Никто не должен знать, что наперсница нашего государя действовала по наущению Бонапарте. Так что, моя тетрадочка, ты уж не открывай никому то, что я тебе сейчас поведал.
– В общем так, пани, – сказал я. – Через час никого из вас тут не будет. Ни единой девицы. Имейте в виду: через час эта обитель разврата будет предана огню. И желаю вам со мной больше никогда не встречаться.
Схватив в охапку бумаги, я завязал их в платок, который услужливо подала мне Агата Казимировна, и выбежал, не оглядываясь.
Когда я вернулся через час, домик был совершенно пуст. Через полчаса все здание пылало.
Вот такой веселенький был день сегодня, завершившийся удачным праздничным фейерверком.

Апреля 19 дня. Пять часов пополудни

Государь безутешен и даже пребывает в несомненном отчаянии.
Полицмейстер Вейс почему-то распространяет версию, что домик Агаты Казимировны сгорел вместе со всеми его обитательницами. Полагаю, он по лености своей делает это с той целью, чтобы не надо было совершать розыск пропавших девушек и их милейшей наставницы. А я благодарю Бога, что удалось своевременно обнаружить затевавшееся чудовищное покушение.

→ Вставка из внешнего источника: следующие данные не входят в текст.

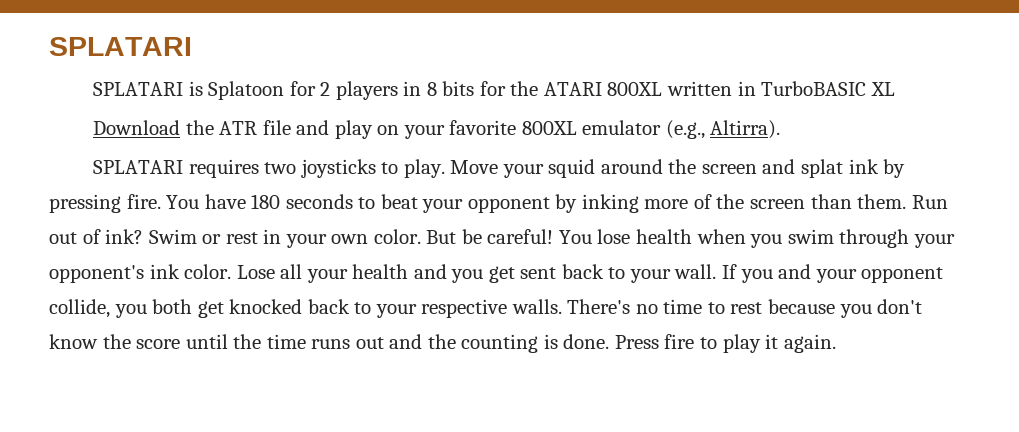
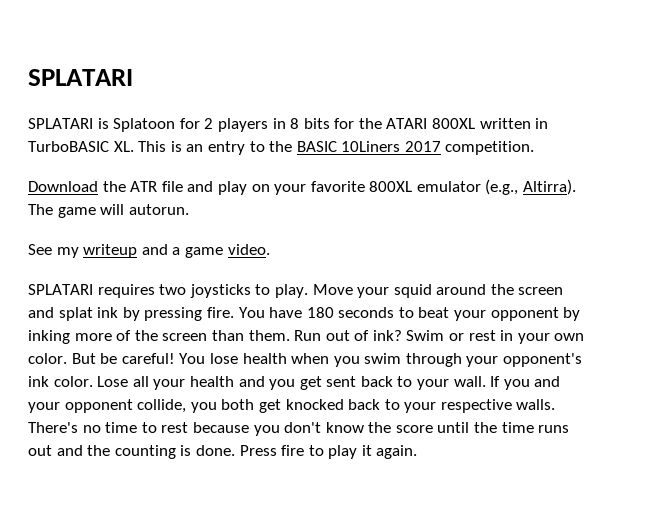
- SPLATARI is Splatoon for 2 players in 8 bits for the ATARI 800XL written in TurboBASIC XL
+ SPLATARI is Splatoon for 2 players in 8 bits for the ATARI 800XL written in TurboBASIC XL. This is an entry to the BASIC 10Liners 2017 competition.
+ The game will autorun.
+ See my writeup and a game video.

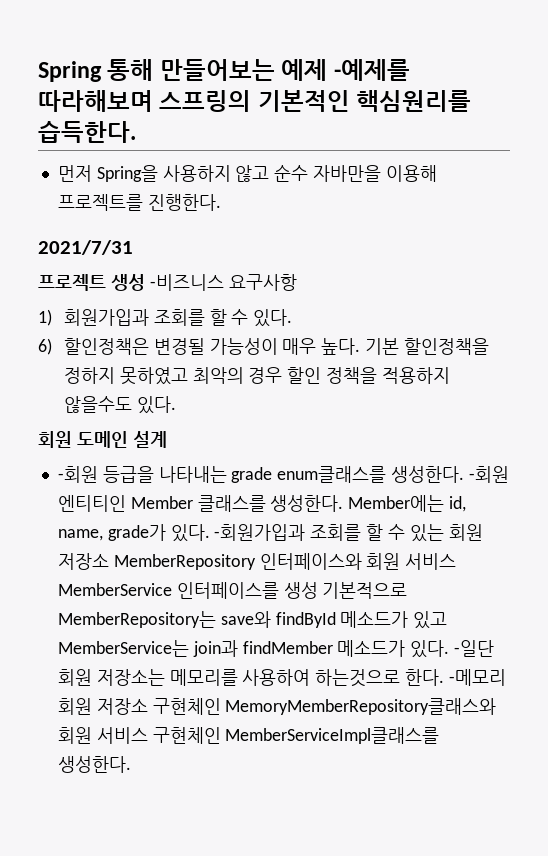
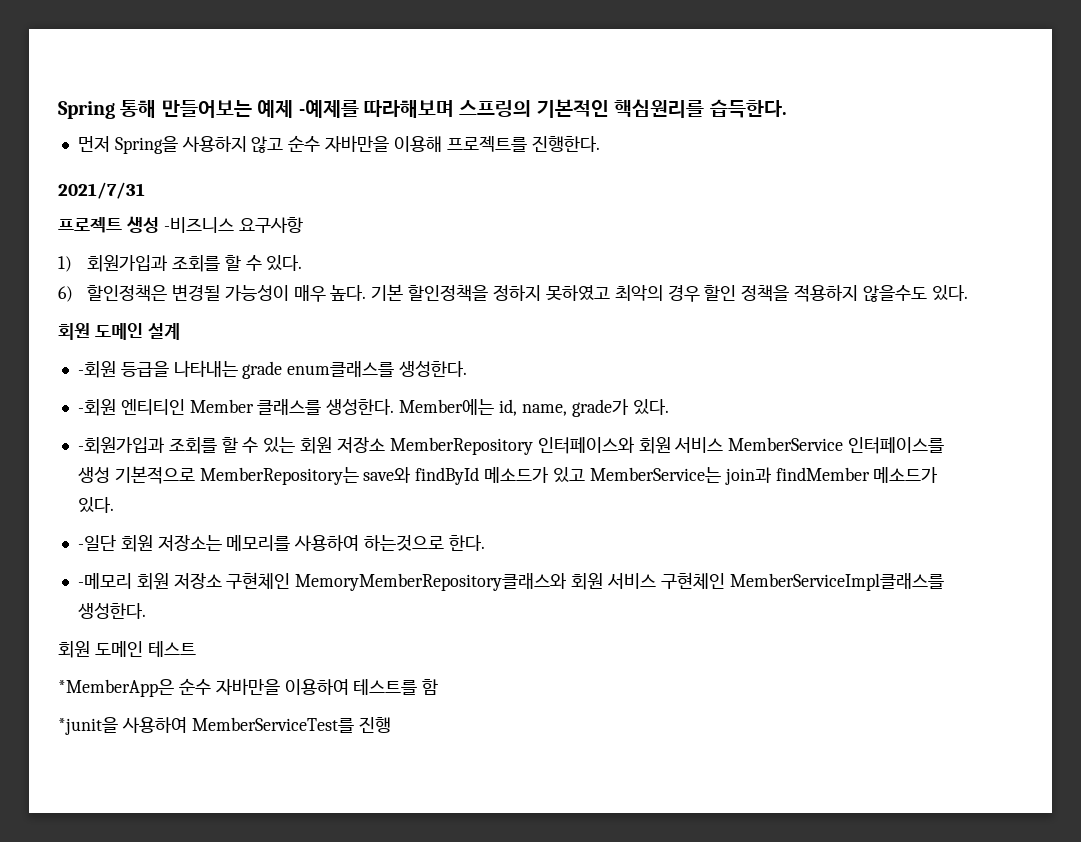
- -회원 등급을 나타내는 grade enum클래스를 생성한다. -회원 엔티티인 Member 클래스를 생성한다.
+ -회원 등급을 나타내는 grade enum클래스를 생성한다.
+ -회원 엔티티인 Member 클래스를 생성한다.
- Member에는 id, name, grade가 있다. -회원가입과 조회를 할 수 있는 회원 저장소 MemberRepository 인터페이스와 회원 서비스 MemberService 인터페이스를 생성 기본적으로 MemberRepository는 save와 findById 메소드가 있고 MemberService는 join과 findMember 메소드가 있다. -일단 회원 저장소는 메모리를 사용하여 하는것으로 한다. -메모리 회원 저장소 구현체인 MemoryMemberRepository클래스와 회원 서비스 구현체인 MemberServiceImpl클래스를 생성한다.
+ Member에는 id, name, grade가 있다.
+ -회원가입과 조회를 할 수 있는 회원 저장소 MemberRepository 인터페이스와 회원 서비스 MemberService 인터페이스를 생성 기본적으로 MemberRepository는 save와 findById 메소드가 있고 MemberService는 join과 findMember 메소드가 있다.
+ -일단 회원 저장소는 메모리를 사용하여 하는것으로 한다.
+ -메모리 회원 저장소 구현체인 MemoryMemberRepository클래스와 회원 서비스 구현체인 MemberServiceImpl클래스를 생성한다.
+ 회원 도메인 테스트
+ *MemberApp은 순수 자바만을 이용하여 테스트를 함
+ *junit을 사용하여 MemberServiceTest를 진행

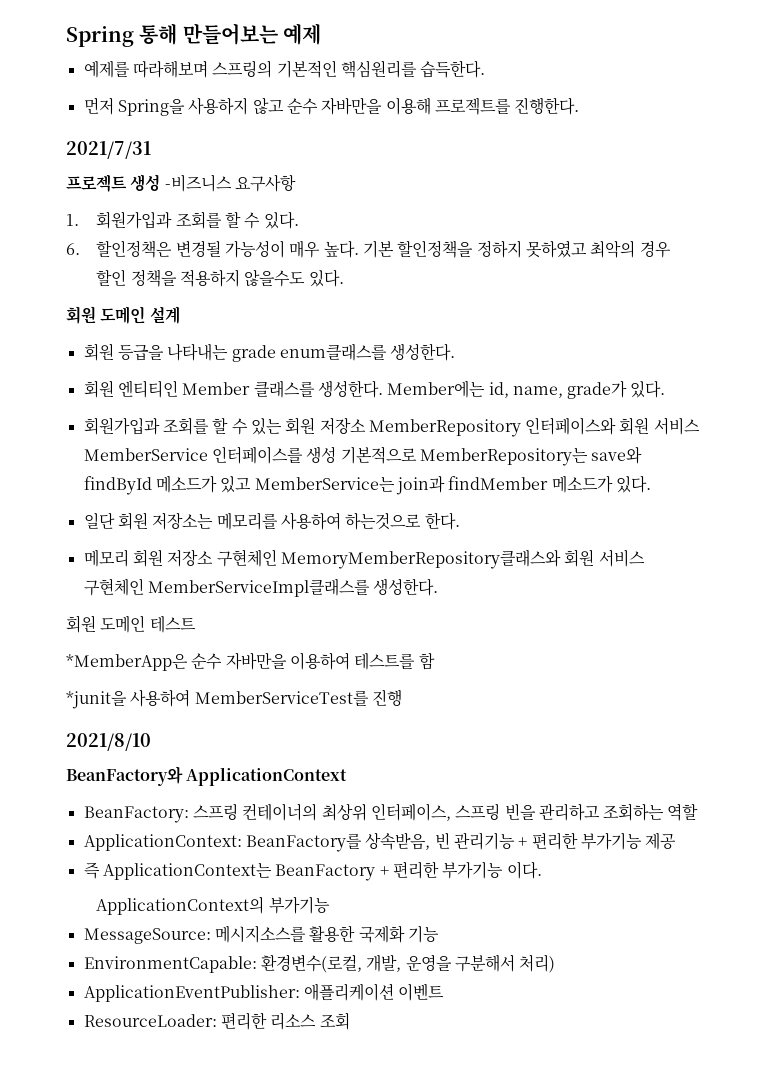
- Spring 통해 만들어보는 예제 -예제를 따라해보며 스프링의 기본적인 핵심원리를 습득한다.
+ Spring 통해 만들어보는 예제
+ 예제를 따라해보며 스프링의 기본적인 핵심원리를 습득한다.
- 1) 회원가입과 조회를 할 수 있다.
+ 1. 회원가입과 조회를 할 수 있다.
- 6) 할인정책은 변경될 가능성이 매우 높다.
+ 6. 할인정책은 변경될 가능성이 매우 높다.
- -회원 등급을 나타내는 grade enum클래스를 생성한다.
+ 회원 등급을 나타내는 grade enum클래스를 생성한다.
- -회원 엔티티인 Member 클래스를 생성한다.
+ 회원 엔티티인 Member 클래스를 생성한다.
- -회원가입과 조회를 할 수 있는 회원 저장소 MemberRepository 인터페이스와 회원 서비스 MemberService 인터페이스를 생성 기본적으로 MemberRepository는 save와 findById 메소드가 있고 MemberService는 join과 findMember 메소드가 있다.
+ 회원가입과 조회를 할 수 있는 회원 저장소 MemberRepository 인터페이스와 회원 서비스 MemberService 인터페이스를 생성 기본적으로 MemberRepository는 save와 findById 메소드가 있고 MemberService는 join과 findMember 메소드가 있다.
- -일단 회원 저장소는 메모리를 사용하여 하는것으로 한다.
+ 일단 회원 저장소는 메모리를 사용하여 하는것으로 한다.
- -메모리 회원 저장소 구현체인 MemoryMemberRepository클래스와 회원 서비스 구현체인 MemberServiceImpl클래스를 생성한다.
+ 메모리 회원 저장소 구현체인 MemoryMemberRepository클래스와 회원 서비스 구현체인 MemberServiceImpl클래스를 생성한다.
+ 2021/8/10
+ BeanFactory와 ApplicationContext
+ BeanFactory: 스프링 컨테이너의 최상위 인터페이스, 스프링 빈을 관리하고 조회하는 역할
+ ApplicationContext: BeanFactory를 상속받음, 빈 관리기능 + 편리한 부가기능 제공
+ 즉 ApplicationContext는 BeanFactory + 편리한 부가기능 이다.
+ ApplicationContext의 부가기능
+ MessageSource: 메시지소스를 활용한 국제화 기능
+ EnvironmentCapable: 환경변수(로컬, 개발, 운영을 구분해서 처리)
+ ApplicationEventPublisher: 애플리케이션 이벤트
+ ResourceLoader: 편리한 리소스 조회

В полдень пришло донесение от поручика Шлыкова. Он сообщал, что Агата Казимировна со своими воспитанницами отправилась в сторону Варшавы, но графиня Коссаковская по выезде из Вильны отделилась от них и исчезла в неизвестном направлении. Впрочем, Шлыков обещает еще навести справки. Однако мне поимка девушки совсем не с руки.
Отобедал я с тремя чиновниками моего ведомства. Им было поручено ходить по трактирам и вылавливать французских офицеров. Чиновники мне рассказали, что видели в трактирах людей министра полиции Балашова, отряженных, видимо, с тою же целью, что и они.
Это известие ужасно меня задело, и я решил сам ходить по трактирам и во что бы то ни стало опередить негодяя Балашова. Не хватало еще, чтобы он первым обнаружил агентов Бонапарта!
У Замковых ворот встретил полковника Закревского – он заведует Особой канцелярией при Барклае-де-Толли и вообще заправляет тут, увы, довольно многим.
Закревский – продувная бестия, интриган, обманщик и вдобавок ко всему хам. Оглядывая меня с нагловатой усмешкой, он спросил:
– Ну что, Яков Иваныч, много ли французских офицеров отыскали вы в Вильне? Есть чем порадовать императора Александра?
Я выпустил из себя сладчайшую улыбку, пробормотал «Ищем, ищем, Александр Арсеньевич», и пустился дальше.
Я как раз спешил в трактир Кришкевича, это самый чистый и во всех отношениях превосходный трактир в Вильне, так что если где и обитать французским шпионам, то именно тут.
У Кришкевича каждый день с двенадцати до четырех пополудни и позже можно найти вкусный обед по самой умеренной цене (15 копеек за порцию); к ужину собираются с девяти часов вечера. Говорят, посетители этого трактира имеют право пользоваться каждый год бесплатно угощением в сочельник пред Рождеством Христовым, а в продолжение святой недели пасхою.
В этот час народу у Кришкевича было не много. Мое внимание привлек один поляк. У него явно была военная выправка. Он пил напропалую шампанское и нещадно бранил Наполеона. Посетители и те, кто прислуживал в зале, его явно сторонились и глядели на него с опаской. Я же подошел и завел с ним разговор.
Он еще сильнее припустился на Бонапарта, явно высматривая, какое впечатление производят его слова. Тогда я стал поругивать, прости мне Бог, Александра Павловича. Тут пришел черед испугаться поляку. Он недоверчиво посмотрел на меня и замолчал. Посетители стали улыбаться. Отсев за отдельный столик, я написал записку полицмейстеру Вейсу, дабы он прислал поляка ко мне к семи часам вечера.
Времени еще было достаточно. Я прошелся по Доминиканской и Свенто-Янской улицам, встретил генерал-интенданта Егора Францевича Канкрина (впоследствии министр финансов и автор многих книг, от учено-экономических до романов.